Every seed script ends with essentially the same code:

const { data: regions } = await s.from('regions').select('id, name')
const idByName = new Map((regions || []).map(r => [r.name.toLowerCase(), r.id]))
const { data: existing } = await s.from('districts').select('region_id, name')
const ek = new Set((existing || []).map(d => `${d.region_id}:${d.name.toLowerCase()}`))
const ti = []
for (const d of D) {
  const rid = idByName.get(d.region.toLowerCase())
  if (!rid) { console.warn(`missing: ${d.region}`); mr++; continue }
  const k = `${rid}:${d.name.toLowerCase()}`
  if (ek.has(k)) { dup++; continue }; ek.add(k)
  ti.push({ region_id: rid, name: d.name, /* ... */ manually_edited: true })
}

Note the manually_edited: true on every insert — these are hand-curated districts that the OSM importer is forbidden from overwriting (see the import-seams post).

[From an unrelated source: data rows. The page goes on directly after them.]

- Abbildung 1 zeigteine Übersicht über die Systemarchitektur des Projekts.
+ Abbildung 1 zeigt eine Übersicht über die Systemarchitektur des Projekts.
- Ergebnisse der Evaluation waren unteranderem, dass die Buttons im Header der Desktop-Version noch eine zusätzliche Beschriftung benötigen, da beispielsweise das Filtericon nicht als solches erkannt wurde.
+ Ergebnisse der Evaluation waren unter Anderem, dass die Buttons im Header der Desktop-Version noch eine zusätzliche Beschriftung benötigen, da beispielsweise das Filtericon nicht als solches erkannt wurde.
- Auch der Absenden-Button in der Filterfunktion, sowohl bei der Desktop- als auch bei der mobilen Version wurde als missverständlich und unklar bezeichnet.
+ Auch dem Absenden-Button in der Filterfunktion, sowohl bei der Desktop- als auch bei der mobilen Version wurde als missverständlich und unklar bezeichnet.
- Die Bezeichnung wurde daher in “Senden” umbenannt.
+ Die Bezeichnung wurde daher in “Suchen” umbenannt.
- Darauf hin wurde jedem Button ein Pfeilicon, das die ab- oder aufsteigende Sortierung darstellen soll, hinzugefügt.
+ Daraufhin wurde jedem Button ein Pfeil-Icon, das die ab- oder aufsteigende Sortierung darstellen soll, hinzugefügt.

Note also mr (missing-region) and dup (duplicate skipped) as counters at the bottom. The output of every seed run looks like:

total: 134, ins: 91, mr: 7, dup: 36
inserted 91

The 36 duplicates are districts that were already in the database from a previous week's run. We could refactor that away — INSERT … ON CONFLICT DO NOTHING would do it — but the explicit dedup is useful as a sanity check.

What the scripts encode beyond data

Reading the seed files in order tells you what the project was focused on each week:

| Week | Focus | |---|---| | 21 | Spain (extra DOs), Portugal (Douro/Alentejo), Switzerland | | 22 | New regions split off, including Brouilly/Bolgheri | | 23-24 | German VDPs, Austrian DACs, Hungarian | | 25-26 | New World: Australia GIs, NZ sub-regions | | 27 | Slovenia, Croatia, Georgia | | 28-29 | South America (Mendoza sub-regions, Chile zones) | | 30 | South Africa (wards), Lebanon, Turkey | | 31 | Italy: Etna contrade, Franciacorta, Lambrusco subzones |

You can tell from the descriptions which weeks the author was deep into wine reading and which weeks were structural. The Etna contrade in w31 have unusually specific descriptions ("Etna Bianco Superiore — endast från Milo"). The Australian GIs in w25-26 are terser ("Klassiska Mt Barker-trakter").

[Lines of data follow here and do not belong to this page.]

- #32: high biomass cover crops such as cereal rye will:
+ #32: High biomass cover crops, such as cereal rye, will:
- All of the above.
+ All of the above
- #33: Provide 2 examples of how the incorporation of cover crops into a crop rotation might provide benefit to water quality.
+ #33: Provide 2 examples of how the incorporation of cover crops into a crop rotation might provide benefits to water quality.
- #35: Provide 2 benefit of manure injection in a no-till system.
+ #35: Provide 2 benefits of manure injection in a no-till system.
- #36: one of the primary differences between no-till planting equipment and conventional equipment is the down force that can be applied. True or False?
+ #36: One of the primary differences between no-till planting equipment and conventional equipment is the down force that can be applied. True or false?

When does this pattern stop scaling?

Probably around seed-w52.js. The friction is that re-running an old seed script to check what it did takes a roundtrip to Supabase even if everything's already inserted (it loads existing districts to dedup). Thirteen scripts is fine. Fifty would be ugly.

The endgame is to flatten all the seeds into a single districts.json exported from the live database, ship that as canonical reference data, and retire the weekly scripts. We're not there yet because the database is still moving — most weeks something gets restructured, and a flat JSON would have to be re-exported every time.

For now, seed-wNN.js is both a script and an audit trail. Git already tells you what was committed each week. The seed scripts tell you what got inserted into Supabase each week, which is the data that actually shipped.

#seed#history#process